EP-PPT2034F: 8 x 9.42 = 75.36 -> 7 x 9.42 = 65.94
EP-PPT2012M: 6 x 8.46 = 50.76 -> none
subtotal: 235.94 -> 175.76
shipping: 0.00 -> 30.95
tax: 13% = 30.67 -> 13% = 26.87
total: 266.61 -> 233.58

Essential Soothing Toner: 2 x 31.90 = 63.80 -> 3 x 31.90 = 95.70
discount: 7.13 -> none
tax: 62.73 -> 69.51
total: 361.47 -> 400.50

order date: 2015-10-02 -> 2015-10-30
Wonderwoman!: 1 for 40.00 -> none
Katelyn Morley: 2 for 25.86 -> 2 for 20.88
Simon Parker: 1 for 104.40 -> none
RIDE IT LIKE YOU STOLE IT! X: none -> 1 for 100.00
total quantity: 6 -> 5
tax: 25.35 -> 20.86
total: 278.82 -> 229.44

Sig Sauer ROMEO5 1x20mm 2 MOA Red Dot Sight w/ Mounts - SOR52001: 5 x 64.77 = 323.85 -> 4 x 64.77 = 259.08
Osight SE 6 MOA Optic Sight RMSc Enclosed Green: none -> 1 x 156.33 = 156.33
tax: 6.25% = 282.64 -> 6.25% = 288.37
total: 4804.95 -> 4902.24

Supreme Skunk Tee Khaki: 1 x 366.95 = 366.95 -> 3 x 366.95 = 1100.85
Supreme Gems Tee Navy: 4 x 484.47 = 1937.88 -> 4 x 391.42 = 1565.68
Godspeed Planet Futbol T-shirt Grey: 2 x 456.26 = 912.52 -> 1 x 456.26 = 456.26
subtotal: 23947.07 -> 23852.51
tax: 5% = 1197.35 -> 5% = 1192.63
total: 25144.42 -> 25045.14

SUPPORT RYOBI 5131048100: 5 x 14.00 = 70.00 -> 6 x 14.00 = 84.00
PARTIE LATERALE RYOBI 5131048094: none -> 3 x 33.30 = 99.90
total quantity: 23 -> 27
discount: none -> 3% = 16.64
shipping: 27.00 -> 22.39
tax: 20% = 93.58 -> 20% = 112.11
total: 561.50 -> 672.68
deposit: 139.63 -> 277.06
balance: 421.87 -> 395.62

═══

Give back the material in full, word for word.

EP-PPT2034F: 8 x 9.42 = 75.36 -> 7 x 9.42 = 65.94
EP-PPT2012M: 6 x 8.46 = 50.76 -> none
subtotal: 235.94 -> 175.76
shipping: 0.00 -> 30.95
tax: 13% = 30.67 -> 13% = 26.87
total: 266.61 -> 233.58

Essential Soothing Toner: 2 x 31.90 = 63.80 -> 3 x 31.90 = 95.70
discount: 7.13 -> none
tax: 62.73 -> 69.51
total: 361.47 -> 400.50

order date: 2015-10-02 -> 2015-10-30
Wonderwoman!: 1 for 40.00 -> none
Katelyn Morley: 2 for 25.86 -> 2 for 20.88
Simon Parker: 1 for 104.40 -> none
RIDE IT LIKE YOU STOLE IT! X: none -> 1 for 100.00
total quantity: 6 -> 5
tax: 25.35 -> 20.86
total: 278.82 -> 229.44

Sig Sauer ROMEO5 1x20mm 2 MOA Red Dot Sight w/ Mounts - SOR52001: 5 x 64.77 = 323.85 -> 4 x 64.77 = 259.08
Osight SE 6 MOA Optic Sight RMSc Enclosed Green: none -> 1 x 156.33 = 156.33
tax: 6.25% = 282.64 -> 6.25% = 288.37
total: 4804.95 -> 4902.24

Supreme Skunk Tee Khaki: 1 x 366.95 = 366.95 -> 3 x 366.95 = 1100.85
Supreme Gems Tee Navy: 4 x 484.47 = 1937.88 -> 4 x 391.42 = 1565.68
Godspeed Planet Futbol T-shirt Grey: 2 x 456.26 = 912.52 -> 1 x 456.26 = 456.26
subtotal: 23947.07 -> 23852.51
tax: 5% = 1197.35 -> 5% = 1192.63
total: 25144.42 -> 25045.14

SUPPORT RYOBI 5131048100: 5 x 14.00 = 70.00 -> 6 x 14.00 = 84.00
PARTIE LATERALE RYOBI 5131048094: none -> 3 x 33.30 = 99.90
total quantity: 23 -> 27
discount: none -> 3% = 16.64
shipping: 27.00 -> 22.39
tax: 20% = 93.58 -> 20% = 112.11
total: 561.50 -> 672.68
deposit: 139.63 -> 277.06
balance: 421.87 -> 395.62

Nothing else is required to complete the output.